# Your objective
Would you please copy the entries exactly, leaving every picture aside?

# Data supplied
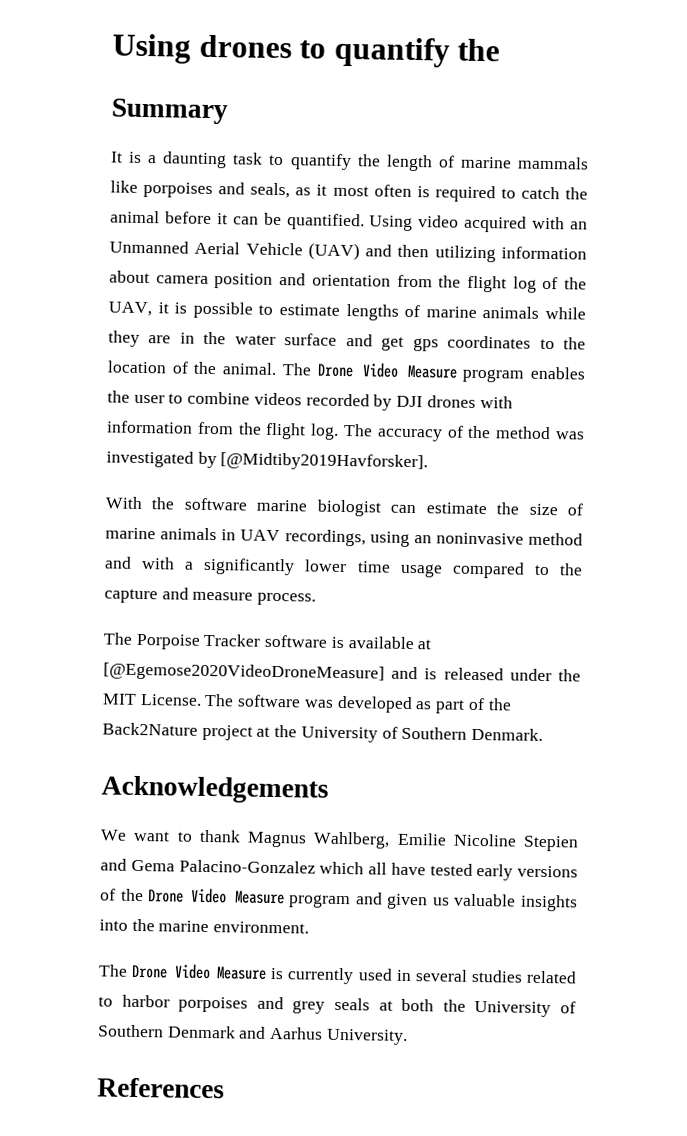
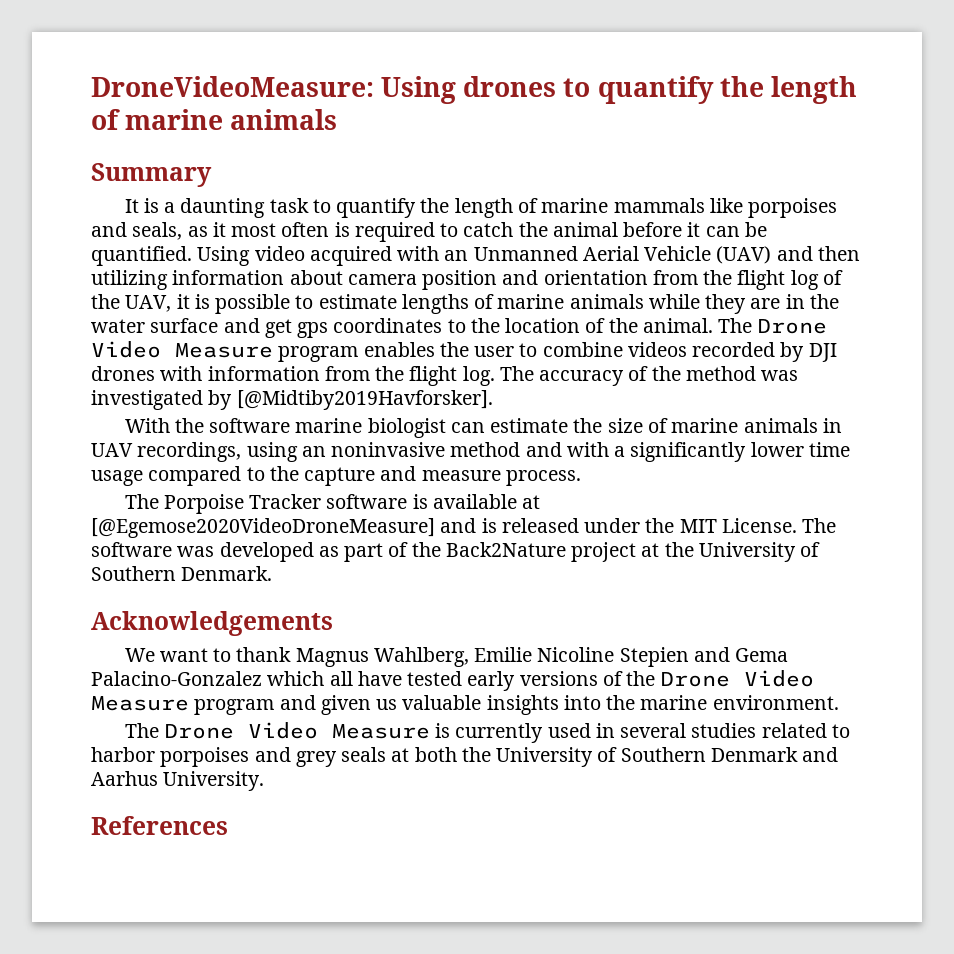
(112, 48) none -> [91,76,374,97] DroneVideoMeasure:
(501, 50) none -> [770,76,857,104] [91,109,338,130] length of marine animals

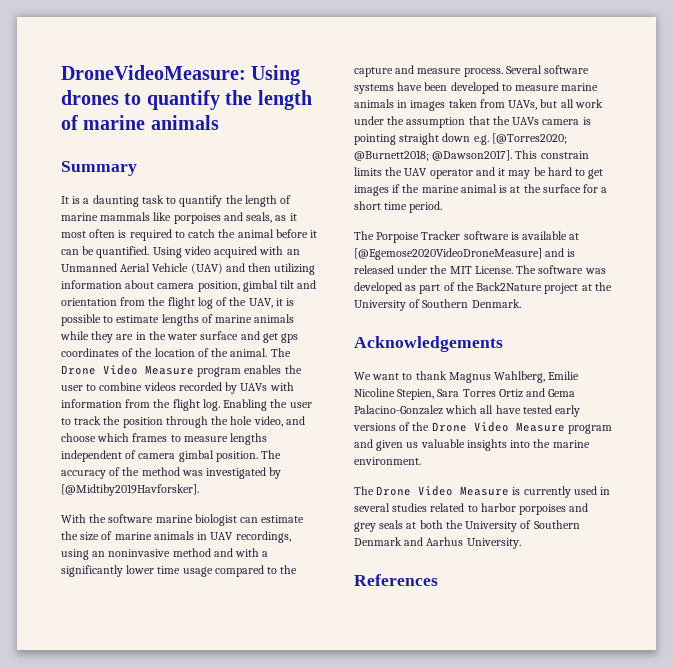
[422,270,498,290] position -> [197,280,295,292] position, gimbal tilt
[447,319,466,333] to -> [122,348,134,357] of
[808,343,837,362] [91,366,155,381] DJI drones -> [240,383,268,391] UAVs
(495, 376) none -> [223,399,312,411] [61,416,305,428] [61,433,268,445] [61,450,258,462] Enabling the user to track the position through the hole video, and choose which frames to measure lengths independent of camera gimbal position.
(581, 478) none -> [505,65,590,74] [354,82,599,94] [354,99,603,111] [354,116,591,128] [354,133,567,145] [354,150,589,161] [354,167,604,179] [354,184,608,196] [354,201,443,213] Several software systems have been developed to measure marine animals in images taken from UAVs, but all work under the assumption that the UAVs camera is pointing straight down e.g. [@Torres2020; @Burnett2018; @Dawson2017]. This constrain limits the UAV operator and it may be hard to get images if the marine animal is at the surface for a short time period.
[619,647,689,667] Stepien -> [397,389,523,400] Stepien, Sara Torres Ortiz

# Finished task
(112, 48) none -> [91,76,374,97] DroneVideoMeasure:
(501, 50) none -> [770,76,857,104] [91,109,338,130] length of marine animals

[422,270,498,290] position -> [197,280,295,292] position, gimbal tilt
[447,319,466,333] to -> [122,348,134,357] of
[808,343,837,362] [91,366,155,381] DJI drones -> [240,383,268,391] UAVs
(495, 376) none -> [223,399,312,411] [61,416,305,428] [61,433,268,445] [61,450,258,462] Enabling the user to track the position through the hole video, and choose which frames to measure lengths independent of camera gimbal position.
(581, 478) none -> [505,65,590,74] [354,82,599,94] [354,99,603,111] [354,116,591,128] [354,133,567,145] [354,150,589,161] [354,167,604,179] [354,184,608,196] [354,201,443,213] Several software systems have been developed to measure marine animals in images taken from UAVs, but all work under the assumption that the UAVs camera is pointing straight down e.g. [@Torres2020; @Burnett2018; @Dawson2017]. This constrain limits the UAV operator and it may be hard to get images if the marine animal is at the surface for a short time period.
[619,647,689,667] Stepien -> [397,389,523,400] Stepien, Sara Torres Ortiz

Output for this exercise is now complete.